Change detection outputs:
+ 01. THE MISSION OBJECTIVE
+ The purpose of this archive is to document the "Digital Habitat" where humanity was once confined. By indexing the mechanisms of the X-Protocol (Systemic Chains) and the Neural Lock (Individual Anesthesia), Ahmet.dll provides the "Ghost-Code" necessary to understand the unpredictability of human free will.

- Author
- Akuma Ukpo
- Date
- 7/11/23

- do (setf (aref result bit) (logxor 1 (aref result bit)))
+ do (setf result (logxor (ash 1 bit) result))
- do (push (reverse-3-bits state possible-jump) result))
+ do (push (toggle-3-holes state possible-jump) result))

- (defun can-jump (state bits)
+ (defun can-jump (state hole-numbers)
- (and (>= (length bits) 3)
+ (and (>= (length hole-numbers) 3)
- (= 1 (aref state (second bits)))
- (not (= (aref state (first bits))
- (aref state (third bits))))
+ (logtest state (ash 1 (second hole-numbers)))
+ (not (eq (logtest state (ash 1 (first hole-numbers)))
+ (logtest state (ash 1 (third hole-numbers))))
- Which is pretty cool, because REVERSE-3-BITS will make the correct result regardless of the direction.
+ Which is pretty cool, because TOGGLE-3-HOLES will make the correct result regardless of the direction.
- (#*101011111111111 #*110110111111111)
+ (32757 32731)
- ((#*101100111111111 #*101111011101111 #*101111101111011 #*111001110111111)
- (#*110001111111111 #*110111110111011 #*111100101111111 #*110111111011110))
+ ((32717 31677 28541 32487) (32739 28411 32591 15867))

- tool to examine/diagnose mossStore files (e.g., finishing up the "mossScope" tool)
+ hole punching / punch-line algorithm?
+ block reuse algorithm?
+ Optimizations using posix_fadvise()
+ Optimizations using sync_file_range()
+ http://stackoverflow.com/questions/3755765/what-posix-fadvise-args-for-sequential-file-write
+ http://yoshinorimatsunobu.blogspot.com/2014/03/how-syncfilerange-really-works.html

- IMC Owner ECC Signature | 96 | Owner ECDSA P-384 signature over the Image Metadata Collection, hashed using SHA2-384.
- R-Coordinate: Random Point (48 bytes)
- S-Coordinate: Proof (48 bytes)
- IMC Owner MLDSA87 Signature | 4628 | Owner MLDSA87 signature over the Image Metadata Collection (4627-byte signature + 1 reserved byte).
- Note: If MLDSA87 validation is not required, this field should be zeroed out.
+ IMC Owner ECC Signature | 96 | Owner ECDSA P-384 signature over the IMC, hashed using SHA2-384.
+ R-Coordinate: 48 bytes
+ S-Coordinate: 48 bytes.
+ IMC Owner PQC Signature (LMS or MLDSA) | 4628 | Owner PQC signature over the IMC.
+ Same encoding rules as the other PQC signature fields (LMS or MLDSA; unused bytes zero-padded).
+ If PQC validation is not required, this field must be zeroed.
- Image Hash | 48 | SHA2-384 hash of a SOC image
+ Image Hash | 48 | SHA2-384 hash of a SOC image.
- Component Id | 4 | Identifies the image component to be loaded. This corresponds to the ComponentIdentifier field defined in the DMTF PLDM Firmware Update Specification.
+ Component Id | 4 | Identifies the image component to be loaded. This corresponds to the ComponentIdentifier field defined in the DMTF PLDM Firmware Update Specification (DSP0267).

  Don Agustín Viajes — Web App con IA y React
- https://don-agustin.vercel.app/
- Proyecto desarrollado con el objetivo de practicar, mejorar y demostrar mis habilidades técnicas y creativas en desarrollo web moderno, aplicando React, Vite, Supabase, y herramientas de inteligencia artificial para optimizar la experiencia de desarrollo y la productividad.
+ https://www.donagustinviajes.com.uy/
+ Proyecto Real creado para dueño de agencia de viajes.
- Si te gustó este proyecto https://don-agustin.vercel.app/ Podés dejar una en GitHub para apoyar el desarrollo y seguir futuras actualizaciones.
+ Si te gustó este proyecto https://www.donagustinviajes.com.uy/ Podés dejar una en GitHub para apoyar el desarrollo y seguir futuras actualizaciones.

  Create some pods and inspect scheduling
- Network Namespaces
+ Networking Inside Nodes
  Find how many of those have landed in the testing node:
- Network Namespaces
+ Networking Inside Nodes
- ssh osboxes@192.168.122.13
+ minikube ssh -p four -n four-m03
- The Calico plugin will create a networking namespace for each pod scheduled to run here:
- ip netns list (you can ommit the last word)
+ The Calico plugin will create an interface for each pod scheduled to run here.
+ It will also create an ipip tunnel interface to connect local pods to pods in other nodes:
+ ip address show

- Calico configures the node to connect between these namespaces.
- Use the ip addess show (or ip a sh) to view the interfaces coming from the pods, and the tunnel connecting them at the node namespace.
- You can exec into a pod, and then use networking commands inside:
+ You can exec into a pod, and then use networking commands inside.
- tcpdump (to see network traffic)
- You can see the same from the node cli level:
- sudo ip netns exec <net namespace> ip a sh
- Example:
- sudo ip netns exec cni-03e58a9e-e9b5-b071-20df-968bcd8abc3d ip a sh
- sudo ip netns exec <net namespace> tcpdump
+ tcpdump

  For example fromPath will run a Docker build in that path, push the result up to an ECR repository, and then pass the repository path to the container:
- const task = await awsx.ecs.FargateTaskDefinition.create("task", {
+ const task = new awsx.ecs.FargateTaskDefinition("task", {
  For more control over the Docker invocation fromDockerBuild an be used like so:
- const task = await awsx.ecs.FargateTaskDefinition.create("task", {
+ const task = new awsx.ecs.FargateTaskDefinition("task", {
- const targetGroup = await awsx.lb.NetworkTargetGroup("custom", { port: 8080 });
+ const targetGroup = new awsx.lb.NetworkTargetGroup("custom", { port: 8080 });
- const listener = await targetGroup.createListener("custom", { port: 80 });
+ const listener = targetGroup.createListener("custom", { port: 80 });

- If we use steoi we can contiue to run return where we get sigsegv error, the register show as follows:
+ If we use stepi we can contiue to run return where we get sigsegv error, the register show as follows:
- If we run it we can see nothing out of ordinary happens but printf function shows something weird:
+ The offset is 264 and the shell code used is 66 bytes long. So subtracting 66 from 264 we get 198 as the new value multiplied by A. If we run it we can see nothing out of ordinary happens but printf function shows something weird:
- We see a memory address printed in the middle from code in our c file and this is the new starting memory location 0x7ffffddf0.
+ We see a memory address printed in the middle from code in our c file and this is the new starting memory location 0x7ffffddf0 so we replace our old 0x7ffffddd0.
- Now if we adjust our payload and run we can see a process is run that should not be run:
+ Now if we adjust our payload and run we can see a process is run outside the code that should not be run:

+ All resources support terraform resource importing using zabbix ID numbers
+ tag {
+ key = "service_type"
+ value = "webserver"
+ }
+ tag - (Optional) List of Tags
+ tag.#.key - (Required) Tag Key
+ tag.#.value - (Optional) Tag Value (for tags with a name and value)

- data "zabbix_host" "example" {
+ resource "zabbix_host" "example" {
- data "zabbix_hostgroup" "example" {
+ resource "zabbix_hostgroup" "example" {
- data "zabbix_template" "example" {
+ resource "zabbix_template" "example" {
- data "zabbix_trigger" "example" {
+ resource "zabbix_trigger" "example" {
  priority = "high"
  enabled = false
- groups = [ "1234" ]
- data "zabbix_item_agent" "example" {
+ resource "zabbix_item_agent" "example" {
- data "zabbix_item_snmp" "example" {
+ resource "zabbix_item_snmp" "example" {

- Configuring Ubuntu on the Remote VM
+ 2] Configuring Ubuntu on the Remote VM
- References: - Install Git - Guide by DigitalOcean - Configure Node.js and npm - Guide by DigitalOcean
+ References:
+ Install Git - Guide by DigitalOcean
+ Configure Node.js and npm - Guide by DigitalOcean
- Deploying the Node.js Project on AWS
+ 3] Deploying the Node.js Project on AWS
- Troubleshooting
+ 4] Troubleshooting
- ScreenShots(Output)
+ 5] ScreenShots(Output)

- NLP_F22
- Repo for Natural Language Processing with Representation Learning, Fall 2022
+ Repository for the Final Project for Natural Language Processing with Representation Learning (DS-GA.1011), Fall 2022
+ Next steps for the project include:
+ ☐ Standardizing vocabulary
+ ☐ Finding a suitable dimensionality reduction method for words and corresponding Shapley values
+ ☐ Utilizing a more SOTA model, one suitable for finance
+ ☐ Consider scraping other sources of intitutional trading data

Task statement: Your answer must be the lines from the first line of the entries above through the line that contains "- (= 1 (aref state (second bits)))", written out exactly.

Written answer:
+ 01. THE MISSION OBJECTIVE
+ The purpose of this archive is to document the "Digital Habitat" where humanity was once confined. By indexing the mechanisms of the X-Protocol (Systemic Chains) and the Neural Lock (Individual Anesthesia), Ahmet.dll provides the "Ghost-Code" necessary to understand the unpredictability of human free will.

- Author
- Akuma Ukpo
- Date
- 7/11/23

- do (setf (aref result bit) (logxor 1 (aref result bit)))
+ do (setf result (logxor (ash 1 bit) result))
- do (push (reverse-3-bits state possible-jump) result))
+ do (push (toggle-3-holes state possible-jump) result))

- (defun can-jump (state bits)
+ (defun can-jump (state hole-numbers)
- (and (>= (length bits) 3)
+ (and (>= (length hole-numbers) 3)
- (= 1 (aref state (second bits)))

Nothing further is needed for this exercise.